ABOUT THIS EXERCISE: Which of the lines below include the word "your"? Pull each one out.

[MATERIAL FOR THE TASK Boundary: Start]

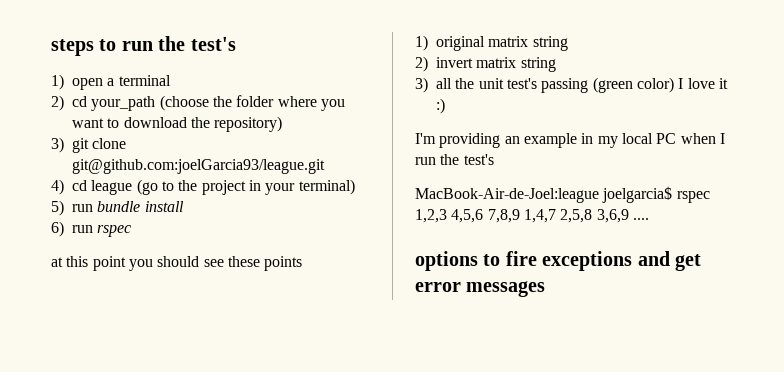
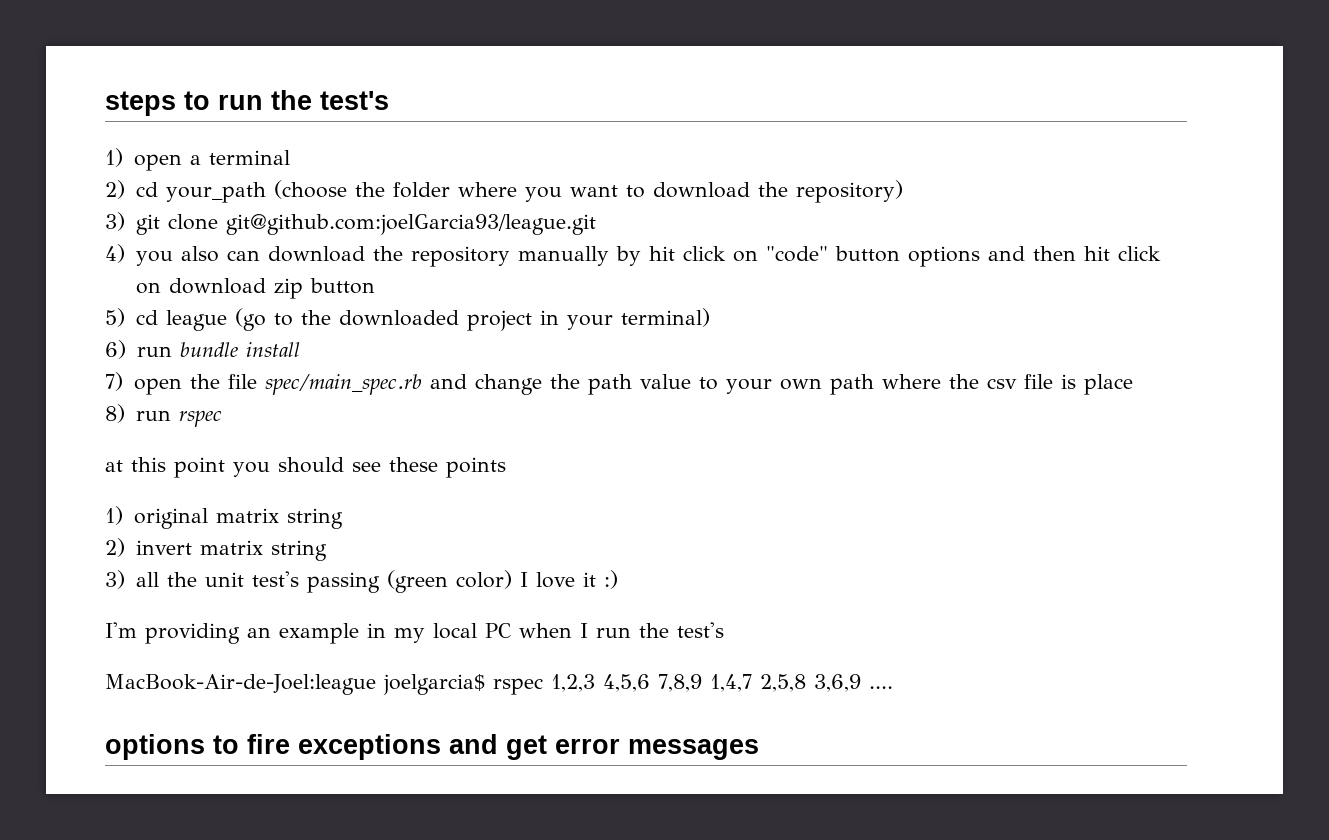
- 4) cd league (go to the project in your terminal)
+ 4) you also can download the repository manually by hit click on "code" button options and then hit click on download zip button
+ 5) cd league (go to the downloaded project in your terminal)
- 5) run bundle install
+ 6) run bundle install
- 6) run rspec
+ 7) open the file spec/main_spec.rb and change the path value to your own path where the csv file is place
+ 8) run rspec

[MATERIAL FOR THE TASK Boundary: End]

RESULT FOR THIS TASK:
- 4) cd league (go to the project in your terminal)
+ 5) cd league (go to the downloaded project in your terminal)
+ 7) open the file spec/main_spec.rb and change the path value to your own path where the csv file is place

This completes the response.